Here is a simple example of defining a set
$$A = \{ 1, 2, 3\}$$
$$B =  \{ x \mid x \in A \} = A$$
It's pretty basic, but what if I wanted to to create a set of subsets
$$C = \{\{\text{dog}, 1, \text{cat}\}, \{\text{dog}, 2, \text{cat}\}, \{\text{dog}, 3, \text{cat} \}\} ?$$
Can you simply write
$$C = \{\{\text{dog}, x, \text{cat}\} \mid x \in A \} $$
Or how about 
$$C = \{\{\text{dog}, x, \text{cat}\} \forall x \in A \}? $$
Sorry; I'm sure this must be out there but everything that I Google seems to come up with unions or counting combinations so I guess I'm missing something major linguistically.
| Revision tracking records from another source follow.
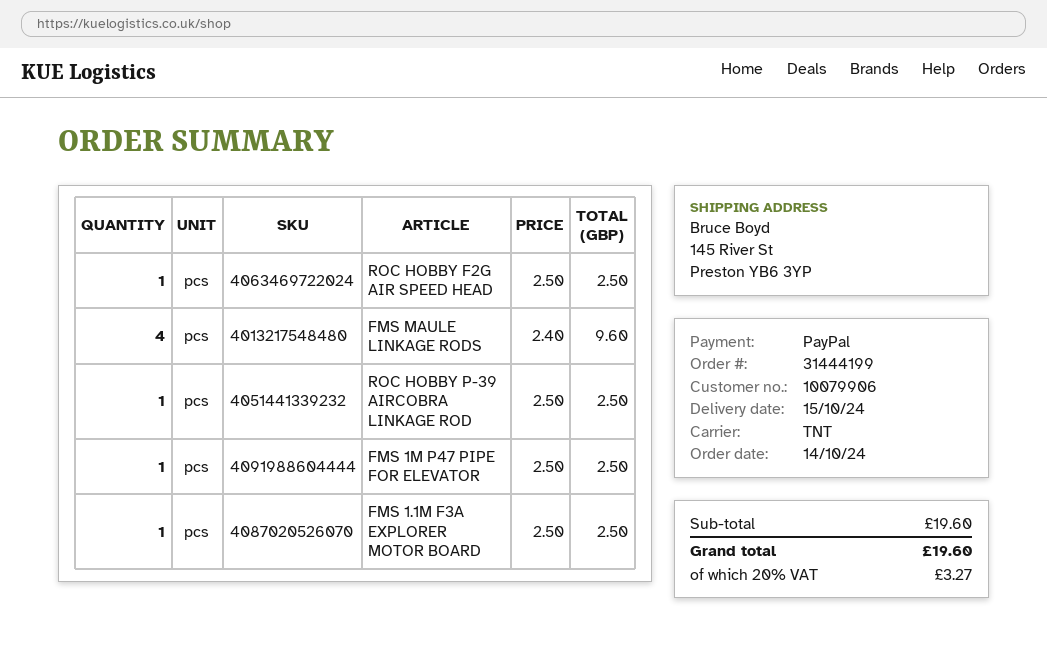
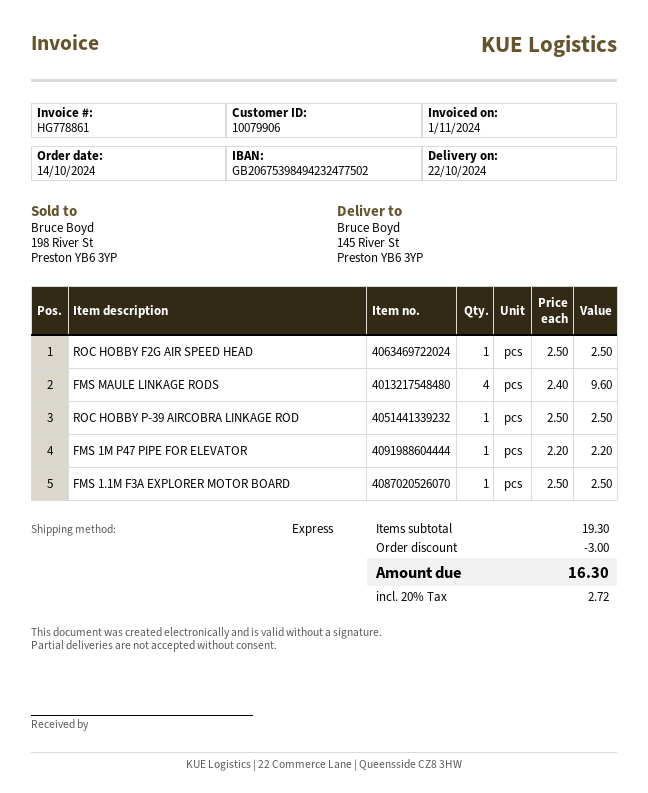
delivery date: 2024-10-15 -> 2024-10-22
shipping method: TNT -> express
FMS 1M P47 PIPE FOR ELEVATOR: 1 x 2.50 = 2.50 -> 1 x 2.20 = 2.20
subtotal: 19.60 -> 19.30
discount: none -> 3.00
tax: 20% = 3.27 -> 20% = 2.72
total: 19.60 -> 16.30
 A: In general $\{f(x)|x\in A\}$ denotes the set of values of $f(x)$ for $x\in A$. In particular, calling this set $S$ we have $\forall y(y\in S\iff\exists x\in A(y=f(x)))$, which implies the weaker but conceptually simpler result $$\forall x\in A (f(x)\in S).$$ The choice $f(x)=x$ gives your definition of $B$; note you didn't write $\{x\forall x\in A\}$, though if you had it would have been clear you meant "$B$ is the $x$ for all $x$ in $A$". Similarly, your first attempt at writing $C$ in terms of $A$ was correct while your second wasn't, but at least your intuition is clear.
For what it's worth, that $\forall$-based intuition is usd in some programming languages, e.g. in Python you can write S = [f(x) for x in A] to define $S$ (programmers call this assignment), making the following Python statement true: all([f(x) in S for x in A]) (which means $\forall x\in A (f(x)\in S)$). So your first attempt to write $C$ in terms of $A$ followed the logic of the Pythonic assignment, while the second was an attempt to write the Boolean fact my second piece of Python stated.